Artie,
So let's drill into this a little deeper if you don't mind. Two coils in parallel usually sound as if there is less output then series. I get the idea that the voltage is the same so where do we measure the difference?
I understand that DCR is only useful comparing length of wire in coils that otherwise are exactly the same. And I also understand that inductance is the best way to ultimately measure a pickup...
Hi,
I can't talk for Artie but if I can add my humble two cents to his explanations above...
You already have a part of the answer to your question, IMHO: wiring coils in parallel divides their inductance more than it does with DCR (because of mutual inductance).

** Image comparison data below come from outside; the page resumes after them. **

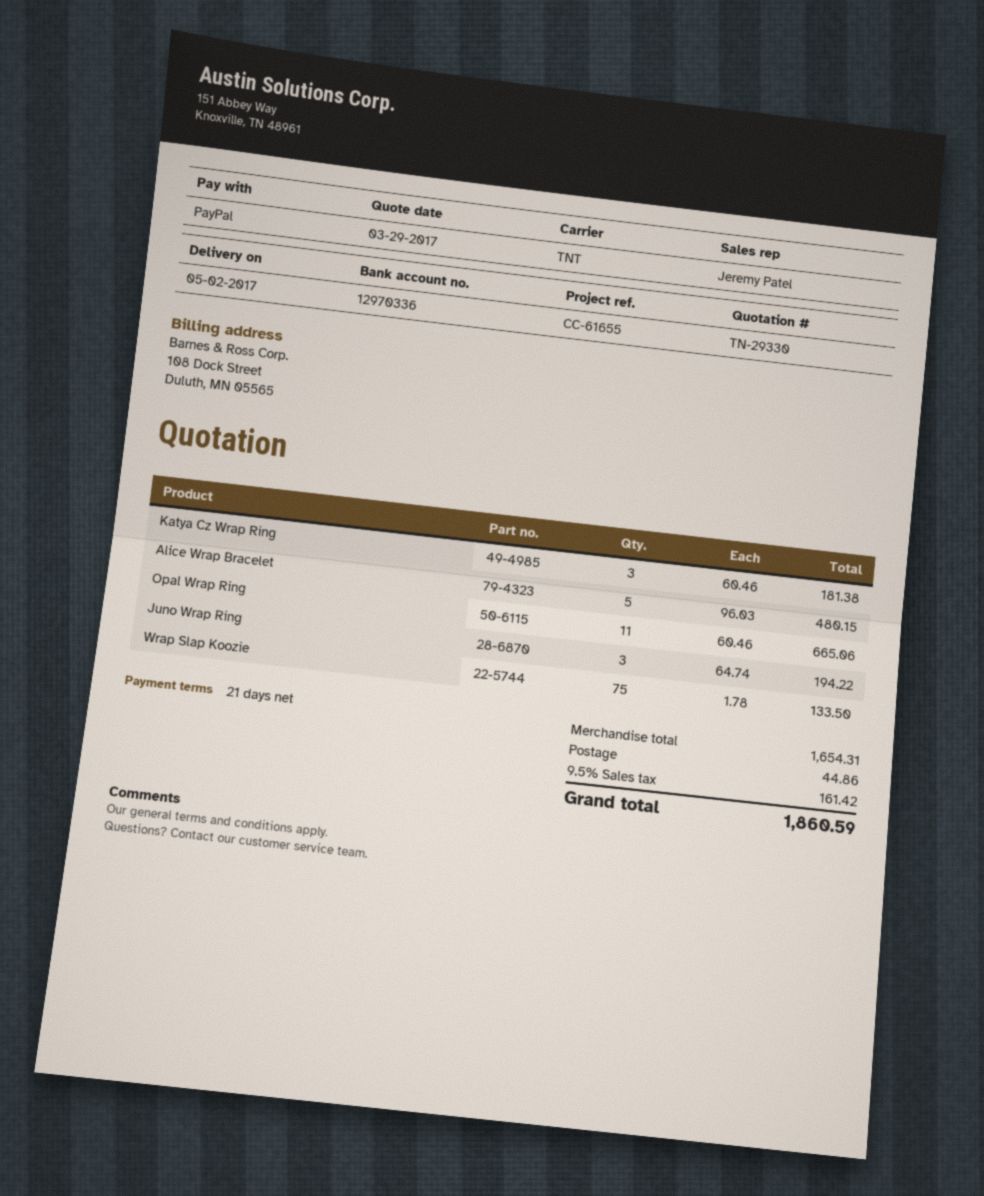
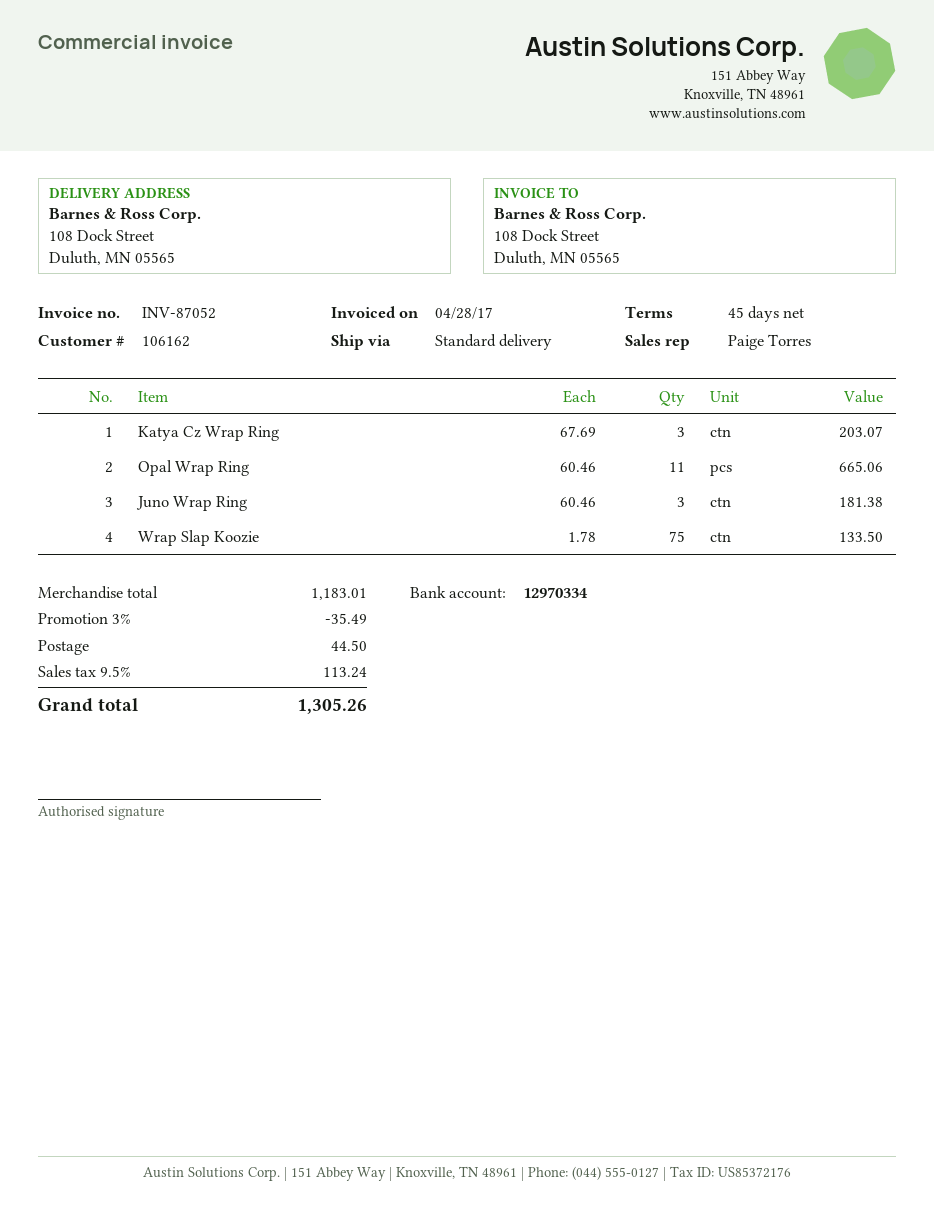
payment terms: 21 days -> 45 days
sales rep: Jeremy Patel -> Paige Torres
bank account: 12970336 -> 12970334
shipping method: TNT -> standard
Katya Cz Wrap Ring: 3 x 60.46 = 181.38 -> 3 x 67.69 = 203.07
Alice Wrap Bracelet: 5 x 96.03 = 480.15 -> none
Juno Wrap Ring: 3 x 64.74 = 194.22 -> 3 x 60.46 = 181.38
subtotal: 1654.31 -> 1183.01
discount: none -> 3% = 35.49
shipping: 44.86 -> 44.50
tax: 9.5% = 161.42 -> 9.5% = 113.24
total: 1860.59 -> 1305.26

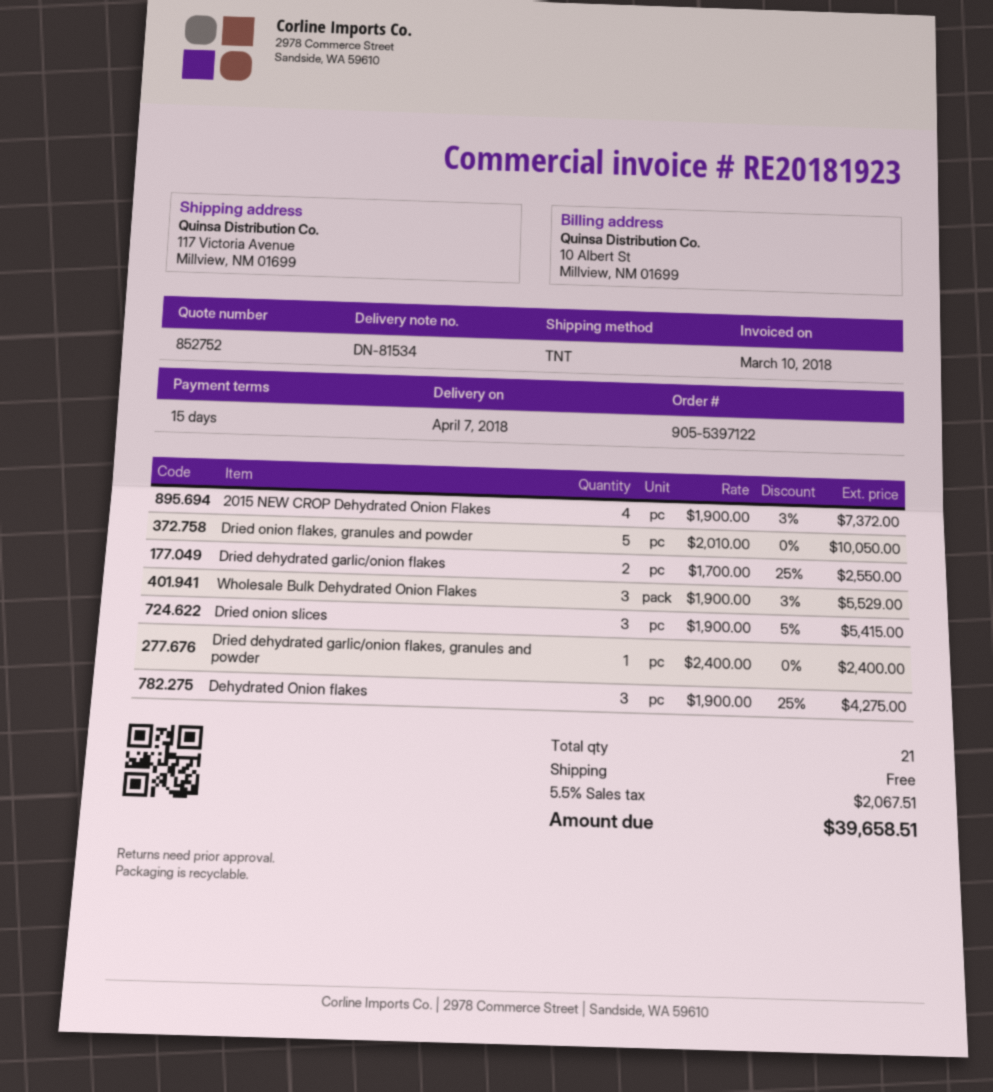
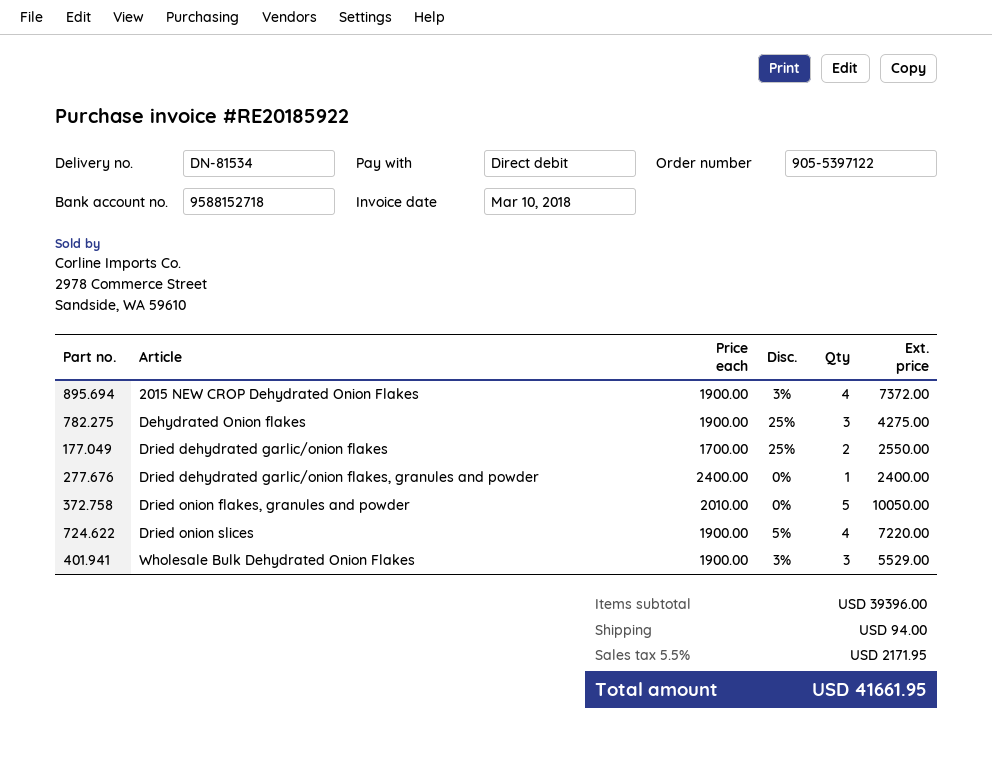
invoice number: RE20181923 -> RE20185922
Dried onion slices: 3 x 1900.00 - 5% = 5415.00 -> 4 x 1900.00 - 5% = 7220.00
shipping: 0.00 -> 94.00
tax: 5.5% = 2067.51 -> 5.5% = 2171.95
total: 39658.51 -> 41661.95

This change shifts up the resonant frequency of the pickup. It locates its 'peak power" (resonant peak) higher in the audio spectrum...
Below is an example.
http://kenwillmott.com/blog/wp-conte...omparisons.png
Green and blue lines come from the same (blades) humbucker wired in series and parallel with a 220k load (= roughly two "low DCR" 500k pots).
I wish the author of this test had not filtered the result by converting voltage to current, because it hides the resonant peak in series in this case. I also wish he had mentioned stray capacitance... but this missing info doesn't hide what happens with parallel wiring: it rises the resonant peak of approximatively 2000hz and lowers the output of +/- 2dB:
I've similar tests in my archives but am too lazy / busy to search them right now. LOL.
So what measurement could I have been using that would have predicted that a 1.5 parallel on a mini would produce sufficient volume to be useful?
Inductance and Gauss readings. At least that's how we do it here.
It's also possible to estimate what Artie mentions above: how a pickup in parallel captures differently vibrating strings by creating a different comb filtering effect. Here is a useful applet about that:
http://www.till.com/articles/PickupR...emo/index.html
If we select two pickups and locate them virtually with the same gap than between two coils in a humbucker, we'll see what it does compared to one single wide virtual pickup (simulating itself a series humbucker).
Now and if you ask me: none of these measurements or simulations is able to show exactly what a specific pickup does in a defined guitar. If the lutherie creates acoustic dead spots, a pickup will interact with that in a necessarily unpredictable way IMHO/IME.
That being said just to share my indifferent thoughts. Hope it helps to some extent.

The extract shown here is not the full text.